Task to carry out:
Please copy every line of the records below that holds the word "none".

Given records:
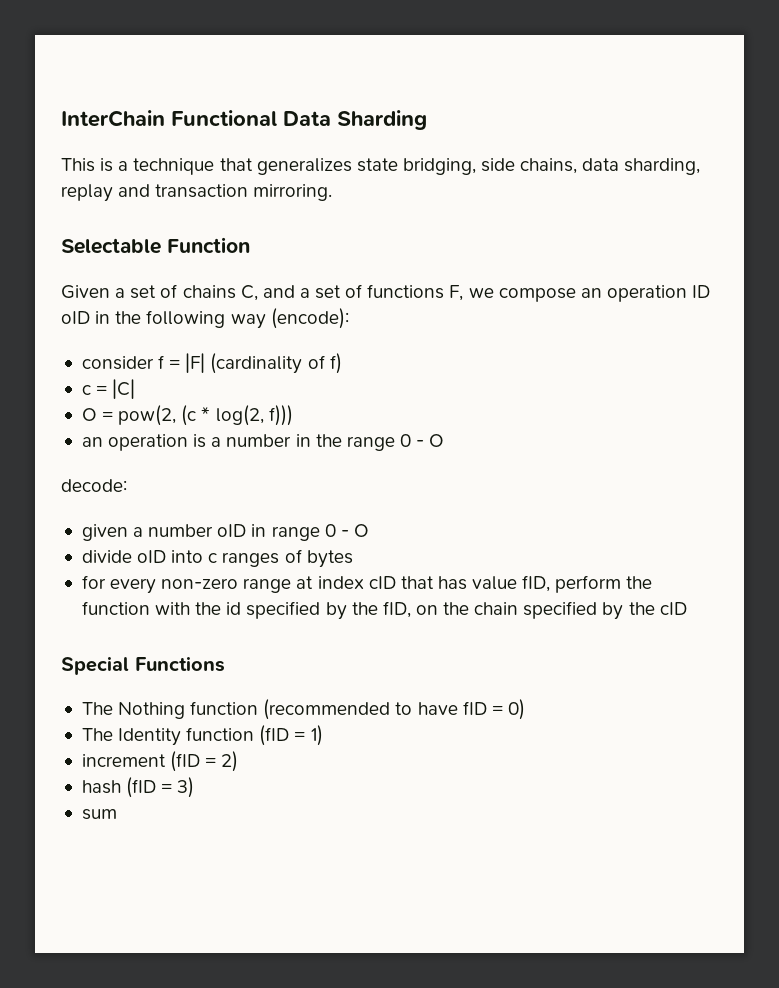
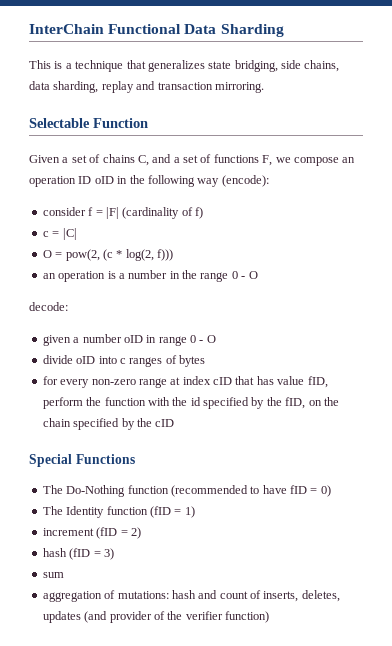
[118,702,186,719] Nothing -> [66,485,126,497] Do-Nothing
(117, 814) none -> [42,590,340,602] [42,611,269,623] // aggregation of mutations: hash and count of inserts, deletes, updates (and provider of the verifier function)

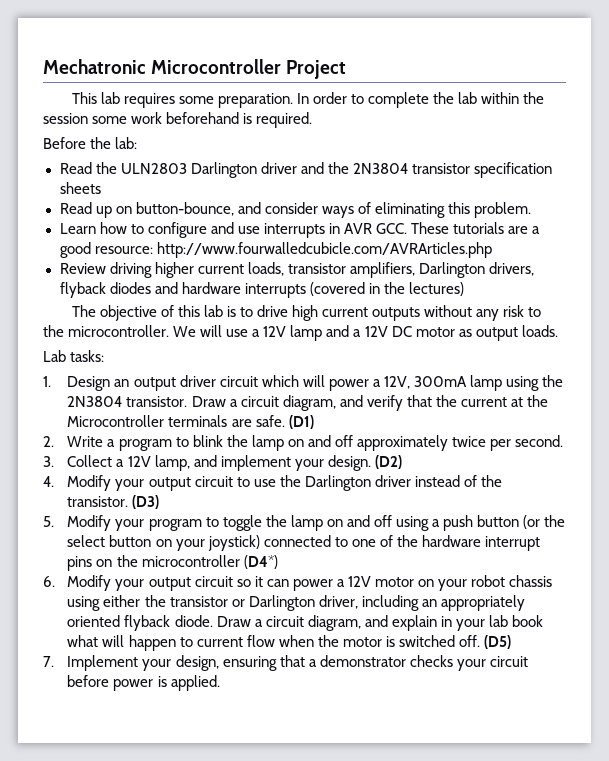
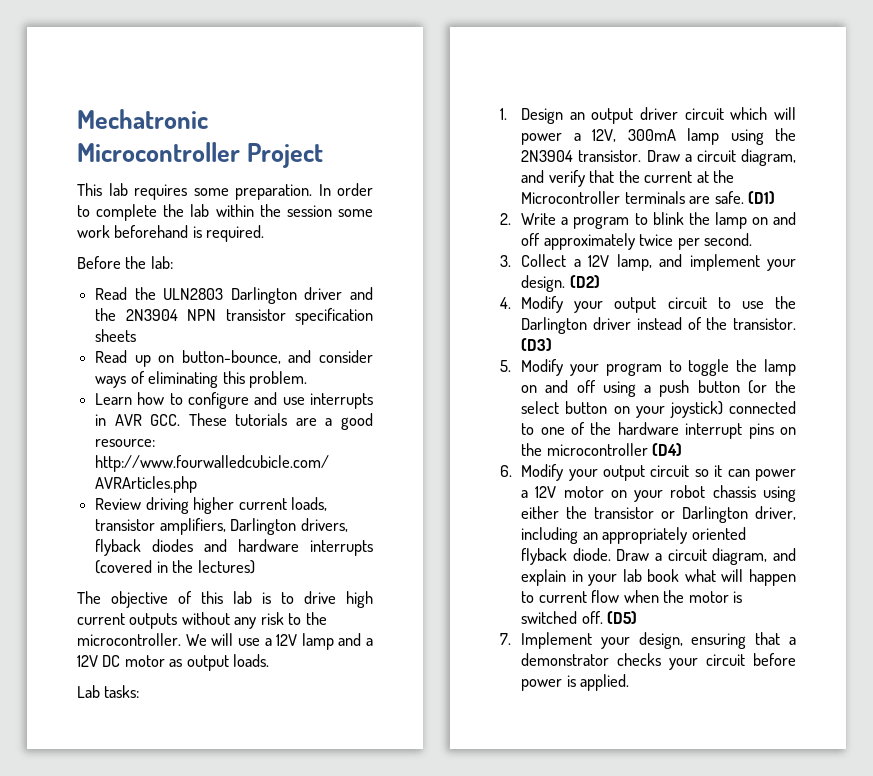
[352,163,408,174] 2N3804 -> [125,309,217,321] 2N3904 NPN
[67,396,123,407] 2N3804 -> [521,150,574,162] 2N3904
[243,555,278,569] (D4*) -> [652,443,683,456] (D4)

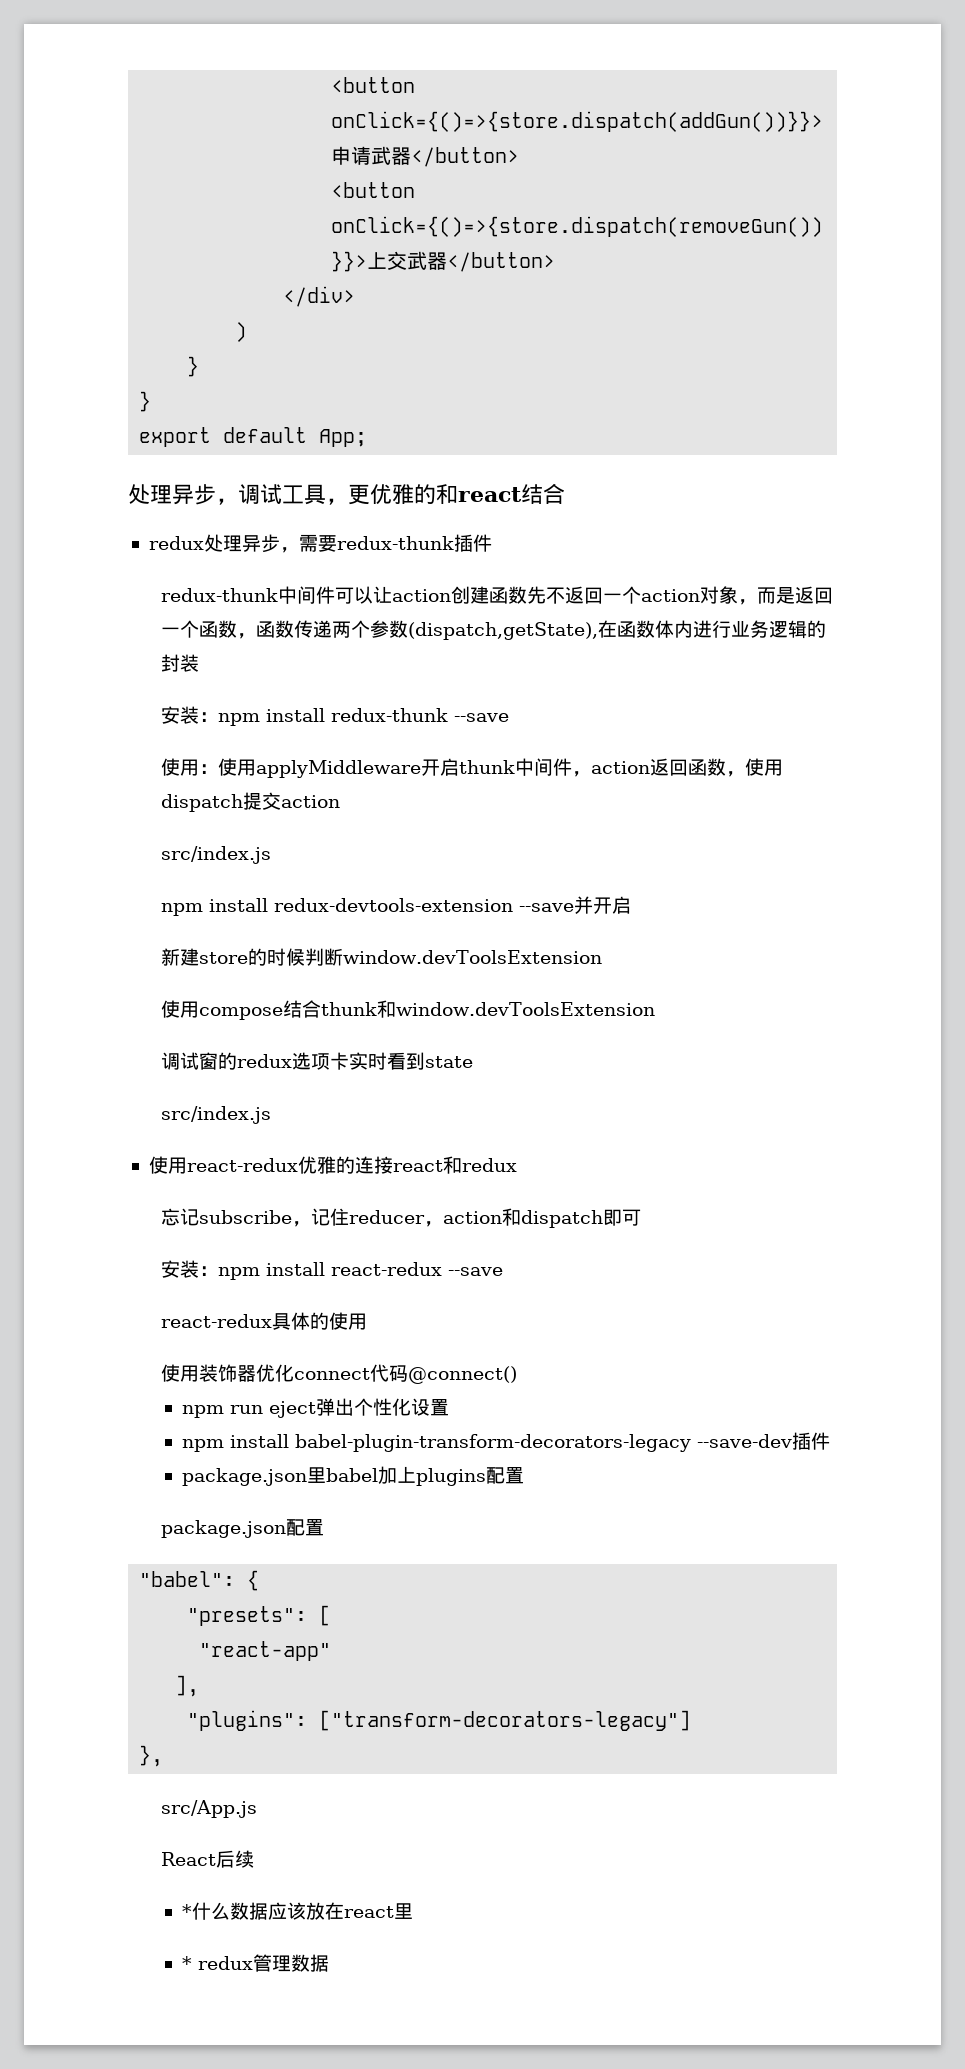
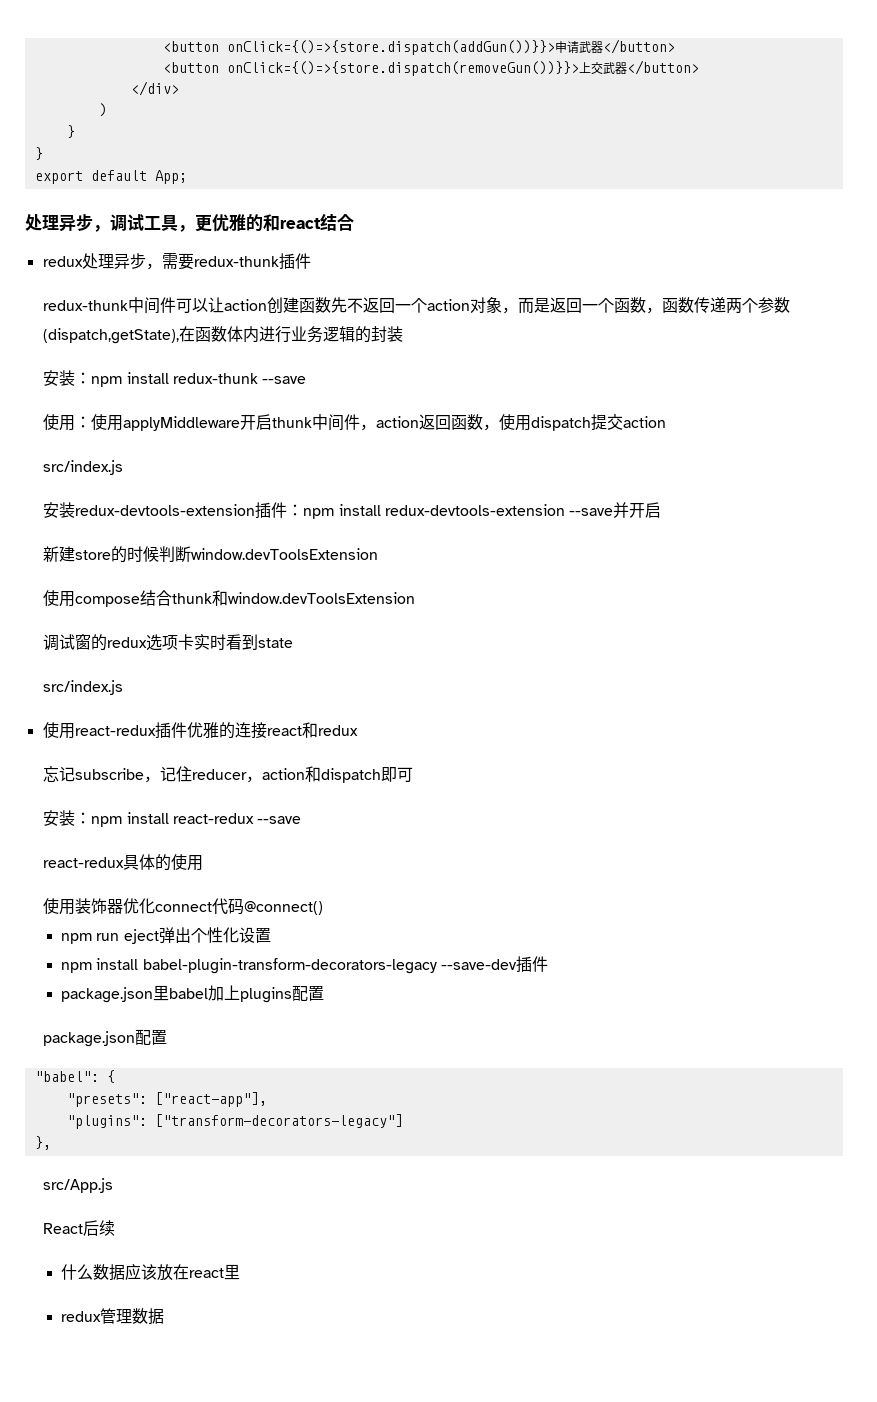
(272, 855) none -> [43,502,304,519] 安装redux-devtools-extension插件：
(298, 1165) none -> [154,722,187,739] 插件
[319,1605,332,1626] [199,1641,332,1661] [175,1675,200,1697] [ // "react-app" // ], -> [154,1092,267,1107] ["react-app"],
[182,1904,193,1918] * -> (116, 1228) none
[182,1956,193,1970] * -> (241, 1272) none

Task output:
(117, 814) none -> [42,590,340,602] [42,611,269,623] // aggregation of mutations: hash and count of inserts, deletes, updates (and provider of the verifier function)
(272, 855) none -> [43,502,304,519] 安装redux-devtools-extension插件：
(298, 1165) none -> [154,722,187,739] 插件
[182,1904,193,1918] * -> (116, 1228) none
[182,1956,193,1970] * -> (241, 1272) none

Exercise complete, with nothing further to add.